Medicina general

¿Qué aplicaciones tiene la termoterapia en medicina y en tratamientos estéticos?

Mariola Báez

Foto: Bigstock

Domingo 30 de junio de 2019

2 minutos

Elevar la temperatura corporal provoca en el organismo reacciones, en algunos casos, beneficiosas

Termoterapia usos en medicina y en tratamientos estéticos

Aunque como explica la Sociedad Española de Medicina Estética (@SEMEstetica),  la termoterapia es el uso de la temperatura, el frío o el calor, con fines terapéuticos, en realidad este término hace referencia a distintos tratamientos basados en la aplicación de calor (si se utilizase el frío, hablaríamos de crioterapia).

El calor en sí mismo genera una serie de reacciones con efectos muy concretos. Elevar la temperatura corporal favorece la vasodilatación, algo que implica una mejora en la circulación sanguínea. Además, como norma general, contribuye a la relajación muscular y puede actuar como analgésico natural en determinados casos. También está demostrado que la temperatura más elevada de lo normal estimula el metabolismo de las grasas, ayudando a su movilización y eliminación.

termoterapia celulitis

¿Qué tipo de tratamientos de termoterapia existen?

En determinadas lesiones musculares o articulares, la aplicación de calor en la zonas afectadas puede suponer un gran alivio, pero es importante matizar que no en todos los casos, por lo que siempre debe ser el médico o fisioterapeuta quien determine la idoneidad de este tipo de tratamientos, ya que, por ejemplo, pueden resultar contraproducentes en caso de presencia de inflamación o de patologías reumáticas específicas.

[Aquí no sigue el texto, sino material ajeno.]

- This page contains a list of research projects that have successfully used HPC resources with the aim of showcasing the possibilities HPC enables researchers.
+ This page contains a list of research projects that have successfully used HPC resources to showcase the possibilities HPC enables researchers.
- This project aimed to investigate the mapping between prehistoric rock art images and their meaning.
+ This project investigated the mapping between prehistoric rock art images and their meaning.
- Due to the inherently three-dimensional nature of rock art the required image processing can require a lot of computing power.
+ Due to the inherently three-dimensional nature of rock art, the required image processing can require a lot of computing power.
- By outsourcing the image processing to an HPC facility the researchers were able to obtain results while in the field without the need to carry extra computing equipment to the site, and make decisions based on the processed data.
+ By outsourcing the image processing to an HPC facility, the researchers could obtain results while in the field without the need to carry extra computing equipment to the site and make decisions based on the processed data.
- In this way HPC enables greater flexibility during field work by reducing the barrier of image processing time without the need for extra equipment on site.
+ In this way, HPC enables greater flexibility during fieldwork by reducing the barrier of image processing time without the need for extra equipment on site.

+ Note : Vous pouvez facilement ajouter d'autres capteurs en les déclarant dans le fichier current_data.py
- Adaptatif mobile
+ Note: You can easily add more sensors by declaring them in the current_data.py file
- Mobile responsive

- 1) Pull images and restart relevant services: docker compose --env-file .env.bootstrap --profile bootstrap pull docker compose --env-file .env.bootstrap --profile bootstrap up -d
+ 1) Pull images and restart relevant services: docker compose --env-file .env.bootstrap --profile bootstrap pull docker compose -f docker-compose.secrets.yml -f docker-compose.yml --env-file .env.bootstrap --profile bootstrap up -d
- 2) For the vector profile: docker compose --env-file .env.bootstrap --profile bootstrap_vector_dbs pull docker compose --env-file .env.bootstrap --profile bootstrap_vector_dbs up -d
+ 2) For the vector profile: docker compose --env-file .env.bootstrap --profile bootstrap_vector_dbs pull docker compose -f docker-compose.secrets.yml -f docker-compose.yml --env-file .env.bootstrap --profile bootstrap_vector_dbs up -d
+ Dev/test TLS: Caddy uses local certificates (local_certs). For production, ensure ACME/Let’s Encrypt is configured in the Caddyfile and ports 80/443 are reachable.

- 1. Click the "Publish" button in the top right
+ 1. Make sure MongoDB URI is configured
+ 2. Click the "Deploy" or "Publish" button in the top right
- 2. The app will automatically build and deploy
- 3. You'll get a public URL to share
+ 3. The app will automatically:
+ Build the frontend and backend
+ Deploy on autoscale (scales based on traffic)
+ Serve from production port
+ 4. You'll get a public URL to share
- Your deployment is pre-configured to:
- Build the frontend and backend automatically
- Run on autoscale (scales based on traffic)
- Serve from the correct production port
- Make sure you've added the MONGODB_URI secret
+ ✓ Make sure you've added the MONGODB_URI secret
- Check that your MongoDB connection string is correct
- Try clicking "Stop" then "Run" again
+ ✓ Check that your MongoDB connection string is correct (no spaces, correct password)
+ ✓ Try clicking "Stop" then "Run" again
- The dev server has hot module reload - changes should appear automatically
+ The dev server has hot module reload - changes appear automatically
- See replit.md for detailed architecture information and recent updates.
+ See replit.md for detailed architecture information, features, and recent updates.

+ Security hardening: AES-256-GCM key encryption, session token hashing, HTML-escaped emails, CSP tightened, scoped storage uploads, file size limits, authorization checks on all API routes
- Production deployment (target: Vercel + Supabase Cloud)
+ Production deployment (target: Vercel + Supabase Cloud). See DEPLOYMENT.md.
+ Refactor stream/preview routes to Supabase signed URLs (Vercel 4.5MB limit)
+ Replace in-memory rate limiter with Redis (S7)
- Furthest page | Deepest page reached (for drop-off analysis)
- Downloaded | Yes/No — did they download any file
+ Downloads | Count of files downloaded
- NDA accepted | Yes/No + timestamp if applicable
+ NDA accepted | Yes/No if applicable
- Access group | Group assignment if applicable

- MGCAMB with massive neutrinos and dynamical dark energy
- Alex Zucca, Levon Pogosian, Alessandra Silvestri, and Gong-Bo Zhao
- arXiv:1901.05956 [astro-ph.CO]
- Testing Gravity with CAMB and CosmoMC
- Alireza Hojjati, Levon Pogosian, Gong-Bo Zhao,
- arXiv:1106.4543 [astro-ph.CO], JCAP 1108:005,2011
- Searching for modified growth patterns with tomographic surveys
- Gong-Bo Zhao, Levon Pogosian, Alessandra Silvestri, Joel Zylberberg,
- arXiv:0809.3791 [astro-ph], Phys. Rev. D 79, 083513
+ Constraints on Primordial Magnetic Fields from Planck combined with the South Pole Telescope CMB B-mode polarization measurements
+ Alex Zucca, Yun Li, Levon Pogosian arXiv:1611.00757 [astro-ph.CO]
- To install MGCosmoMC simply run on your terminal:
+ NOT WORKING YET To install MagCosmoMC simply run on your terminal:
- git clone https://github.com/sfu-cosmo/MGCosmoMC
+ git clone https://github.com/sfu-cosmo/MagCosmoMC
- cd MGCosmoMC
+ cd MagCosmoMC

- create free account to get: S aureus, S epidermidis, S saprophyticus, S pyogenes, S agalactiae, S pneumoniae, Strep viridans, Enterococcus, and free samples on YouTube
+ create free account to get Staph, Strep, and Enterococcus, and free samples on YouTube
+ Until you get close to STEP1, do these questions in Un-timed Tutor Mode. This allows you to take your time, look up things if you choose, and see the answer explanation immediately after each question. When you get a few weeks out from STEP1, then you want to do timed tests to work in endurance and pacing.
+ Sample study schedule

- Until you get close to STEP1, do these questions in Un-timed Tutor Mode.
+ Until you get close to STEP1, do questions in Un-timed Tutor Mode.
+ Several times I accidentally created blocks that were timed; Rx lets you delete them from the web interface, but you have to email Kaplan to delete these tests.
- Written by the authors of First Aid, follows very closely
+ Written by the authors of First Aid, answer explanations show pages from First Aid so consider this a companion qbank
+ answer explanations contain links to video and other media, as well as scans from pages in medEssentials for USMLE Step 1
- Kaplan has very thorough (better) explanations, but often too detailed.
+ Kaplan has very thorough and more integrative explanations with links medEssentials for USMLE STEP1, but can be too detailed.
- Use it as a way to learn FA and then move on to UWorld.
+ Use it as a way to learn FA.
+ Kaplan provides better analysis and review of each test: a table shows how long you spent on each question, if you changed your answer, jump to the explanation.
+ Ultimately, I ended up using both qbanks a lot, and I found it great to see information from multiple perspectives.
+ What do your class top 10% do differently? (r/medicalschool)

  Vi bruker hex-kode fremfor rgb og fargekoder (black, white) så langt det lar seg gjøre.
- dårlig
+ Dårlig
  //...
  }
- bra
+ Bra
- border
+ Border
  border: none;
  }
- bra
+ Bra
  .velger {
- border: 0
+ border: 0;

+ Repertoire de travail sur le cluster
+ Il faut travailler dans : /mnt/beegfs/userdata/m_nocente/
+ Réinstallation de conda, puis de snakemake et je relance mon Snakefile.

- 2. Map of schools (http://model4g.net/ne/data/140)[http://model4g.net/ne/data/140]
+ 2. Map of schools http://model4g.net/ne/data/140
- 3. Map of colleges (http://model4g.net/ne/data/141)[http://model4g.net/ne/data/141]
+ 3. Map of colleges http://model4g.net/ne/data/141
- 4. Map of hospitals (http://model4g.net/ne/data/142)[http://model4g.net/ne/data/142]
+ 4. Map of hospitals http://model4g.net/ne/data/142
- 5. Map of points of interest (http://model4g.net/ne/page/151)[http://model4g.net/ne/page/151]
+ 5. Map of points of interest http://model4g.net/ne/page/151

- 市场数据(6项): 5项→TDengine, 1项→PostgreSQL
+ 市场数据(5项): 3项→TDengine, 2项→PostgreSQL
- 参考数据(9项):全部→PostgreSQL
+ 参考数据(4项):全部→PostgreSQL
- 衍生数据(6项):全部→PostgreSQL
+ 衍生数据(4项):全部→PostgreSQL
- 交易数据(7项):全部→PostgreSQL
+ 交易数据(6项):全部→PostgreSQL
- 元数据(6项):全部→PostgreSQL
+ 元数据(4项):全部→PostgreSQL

En Medicina Estética, la termoterapia es uno de los tratamientos más utilizados a la hora de reducir la celulitis y ayudar al organismo a eliminar toxinas. La técnica utilizada para lograr este objetivo requiere aparatología específica y médicos especialistas.

Una sesión de termoterapia consiste en envolver las zonas a tratar en una serie de bandas preparadas para transmitir el calor producido la radiación de rayos infrarrojos, que pueden llegar a las capas más profundas de la piel y al tejido adiposo. El aumento progresivo de la temperatura hará que venas y arterias se dilaten, que el organismo elimine toxinas a través del incremento del sudor y que la lipólisis (descomposición de las grasas) se acelere.

En ocasiones, la termoterapia también se puede llevar a cabo con la aplicación previa de envolturas de algas o arcillas. Para notar sus primeros resultados, es necesario un número mínimo de sesiones, variables según cada caso.

Es importante recordar que estas terapias pueden estar contraindicadas si existen determinadas patologías como: lesiones vasculares, cardiacas, edema o presencia de tumores, entre otras.